Cada vez que escrevo sobre o Castelinho e seu estado precário, recebo inúmeras ligações de pessoas solidárias ao tema e dispostas a, de alguma forma, ajudar na busca de soluções para recuperar o prédio em madeira centenário.
Preferem vê-lo destruído
Também é verdade (infelizmente) que muitas pessoas, sem conhecer a história e o que ele representa, preferem que ele venha abaixo e que não se gaste recursos para restaura-lo. Talvez essa posição se dê pelo fato do trabalho feito até então não ter meio e fim. Apenas início. E em suas leituras, essas pessoas analisam como desperdício de dinheiro público.
Como fazer as pessoas pensarem diferente?
Mas como fazer essas pessoas pensarem diferente? A solução é buscar exemplos bem-sucedidos fora de Erechim, quando entidades e a iniciativa privada se envolveram, e a partir daí as coisas começaram a acontecer. Foi assim no Theatro São Pedro e na Biblioteca Pública do RS, que criou uma associação de amigos e tem na presidência um erechinense, Alcides Mandelli Stumpf.
A saída
Talvez nesse modelo esteja a saída para o restauro do Castelinho. Criar um instituto, uma associação, juntando as entidades representativas do município, a exemplo do Coder (Conselho de Desenvolvimento de Erechim). Criar um grupo que fique responsável por captar recursos e geri-los para agilizar as obras, e sem querer ser pessimista, para ontem. Não dá mais para esperar.

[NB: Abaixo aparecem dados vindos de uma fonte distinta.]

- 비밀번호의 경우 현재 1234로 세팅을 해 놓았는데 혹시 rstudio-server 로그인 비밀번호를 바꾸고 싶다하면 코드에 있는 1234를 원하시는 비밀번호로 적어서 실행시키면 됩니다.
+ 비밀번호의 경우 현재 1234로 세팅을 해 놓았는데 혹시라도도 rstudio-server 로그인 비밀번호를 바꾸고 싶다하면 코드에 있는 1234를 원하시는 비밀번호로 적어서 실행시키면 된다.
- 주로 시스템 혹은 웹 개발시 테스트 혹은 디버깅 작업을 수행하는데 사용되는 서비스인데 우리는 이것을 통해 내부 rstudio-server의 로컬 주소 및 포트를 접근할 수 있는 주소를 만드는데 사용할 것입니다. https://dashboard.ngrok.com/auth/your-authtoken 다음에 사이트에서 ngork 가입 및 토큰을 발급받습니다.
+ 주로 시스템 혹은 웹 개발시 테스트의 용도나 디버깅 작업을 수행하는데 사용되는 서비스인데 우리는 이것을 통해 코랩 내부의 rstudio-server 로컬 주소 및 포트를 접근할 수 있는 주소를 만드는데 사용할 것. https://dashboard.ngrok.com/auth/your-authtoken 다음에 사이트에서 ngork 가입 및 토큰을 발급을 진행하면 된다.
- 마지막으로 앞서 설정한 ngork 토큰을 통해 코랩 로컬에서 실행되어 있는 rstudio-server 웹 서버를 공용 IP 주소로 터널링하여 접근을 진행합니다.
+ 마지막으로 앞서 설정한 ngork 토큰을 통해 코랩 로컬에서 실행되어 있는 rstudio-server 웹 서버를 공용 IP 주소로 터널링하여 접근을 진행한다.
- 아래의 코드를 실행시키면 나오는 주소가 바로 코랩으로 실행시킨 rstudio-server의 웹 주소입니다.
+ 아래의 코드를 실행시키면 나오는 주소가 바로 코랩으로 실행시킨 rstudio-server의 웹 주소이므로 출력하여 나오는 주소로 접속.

Atribuições de resgate da história
Essa associação ou instituto, teria a tarefa não apenas de cuidar do Castelinho, mas ser proativo em outras ações de resgate à história, como quem sabe, ajudar na busca de Biblioteca Pública própria, com espaço digno para o Arquivo Histórico, sem depender de aluguel e que invariavelmente troca de local, quando muda o chefe maior do Executivo. E por que não, ajudar na busca para construir um Museu Municipal? Em quase 105 anos de emancipação política administrativa, a ser comemorada no dia 30 de abril de 2023, não temos um museu, o que é uma lástima.
A única arma que tenho
São ideias que talvez jamais sairão do papel, mas não me furtarei em escrever sempre que achar necessário. É a única arma que tenho para usar, para tentar sensibilizar quem detém a caneta, e aqueles que pensam como eu.
“A cultura de um povo é seu maior patrimônio”
Como diz o escritor Nildo Lage: “A cultura de um povo é o seu maior patrimônio. Preservá-la é resgatar a história, perpetuar valores, é permitir que as novas gerações não vivam sob as trevas do anonimato”.